La Chine a autorisé sa start-up leader en intelligence artificielle, DeepSeek, à acheter des puces H200 auprès de Nvidia, rapporte Reuters, citant des sources.
ByteDance, Alibaba et Tencent ont également reçu l'autorisation d'acheter un total de plus de 400 000 puces.
Le PDG de Nvidia, Jensen Huang, a déclaré ne pas être au courant de cette nouvelle décision. Selon lui, les autorités chinoises finalisent encore les termes de la licence.
« On en est aux dernières étapes. J’espère que le gouvernement chinois autorisera Nvidia à vendre ces puces. Je suis confiant quant à une décision favorable », a-t-il déclaré.
Selon Reuters, les ministères chinois de l'Industrie et du Commerce ont approuvé ces importations, sous réserve de certaines conditions qui sont encore en cours d'élaboration et qui sont déterminées par la Commission nationale du développement et de la réforme.

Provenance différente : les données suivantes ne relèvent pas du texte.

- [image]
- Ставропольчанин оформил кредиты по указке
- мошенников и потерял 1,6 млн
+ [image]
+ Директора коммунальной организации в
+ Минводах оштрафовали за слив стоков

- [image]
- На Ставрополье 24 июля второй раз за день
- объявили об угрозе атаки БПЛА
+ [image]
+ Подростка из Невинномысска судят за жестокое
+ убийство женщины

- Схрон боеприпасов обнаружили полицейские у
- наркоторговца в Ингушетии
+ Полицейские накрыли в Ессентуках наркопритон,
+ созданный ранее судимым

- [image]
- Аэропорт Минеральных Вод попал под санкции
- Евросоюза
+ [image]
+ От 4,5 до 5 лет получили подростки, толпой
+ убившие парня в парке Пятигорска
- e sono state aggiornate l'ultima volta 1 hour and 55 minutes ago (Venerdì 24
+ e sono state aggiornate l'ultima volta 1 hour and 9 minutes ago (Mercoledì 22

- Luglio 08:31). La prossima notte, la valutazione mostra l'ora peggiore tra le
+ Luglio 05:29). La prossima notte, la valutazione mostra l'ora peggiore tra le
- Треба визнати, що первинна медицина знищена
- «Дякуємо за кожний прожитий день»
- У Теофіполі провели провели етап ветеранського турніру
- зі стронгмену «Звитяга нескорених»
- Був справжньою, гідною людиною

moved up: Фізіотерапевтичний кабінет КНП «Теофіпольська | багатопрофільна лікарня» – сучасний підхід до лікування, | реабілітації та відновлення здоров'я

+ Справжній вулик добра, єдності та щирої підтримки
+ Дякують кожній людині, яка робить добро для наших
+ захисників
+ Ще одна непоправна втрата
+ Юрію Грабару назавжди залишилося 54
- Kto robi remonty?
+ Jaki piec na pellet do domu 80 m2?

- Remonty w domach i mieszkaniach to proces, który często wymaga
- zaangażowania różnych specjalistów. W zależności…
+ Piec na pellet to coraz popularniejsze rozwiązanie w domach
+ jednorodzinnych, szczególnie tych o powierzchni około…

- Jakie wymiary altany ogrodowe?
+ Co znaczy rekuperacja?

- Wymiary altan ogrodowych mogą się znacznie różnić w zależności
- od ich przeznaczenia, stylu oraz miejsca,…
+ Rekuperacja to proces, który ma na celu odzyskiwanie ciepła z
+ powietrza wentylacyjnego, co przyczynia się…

En janvier, l'administration Trump a officiellement approuvé la vente à la Chine de la puce H200, la deuxième plus puissante puce d'intelligence artificielle de Nvidia. Cependant, le gouvernement chinois a indiqué aux entreprises technologiques qu'il n'approuverait ces achats que dans des cas exceptionnels, notamment pour la recherche universitaire.
Conformément à la réglementation américaine en vigueur, avant sa mise en œuvre, la puce sera testée par un laboratoire d'essais indépendant afin de vérifier ses capacités techniques dans le domaine de l'intelligence artificielle.
La Chine est autorisée à fournir au maximum 50 % du nombre total de semi-conducteurs vendus aux clients américains.
Nvidia doit confirmer que les États-Unis disposent de suffisamment de puces H200, et les clients chinois doivent démontrer qu'ils ont mis en place des « mesures de sécurité » et qu'ils n'utilisent pas les puces à des fins militaires.
Rappelons qu'en décembre 2025, Nvidia a développé une technologie permettant de vérifier l'emplacement de ses processeurs.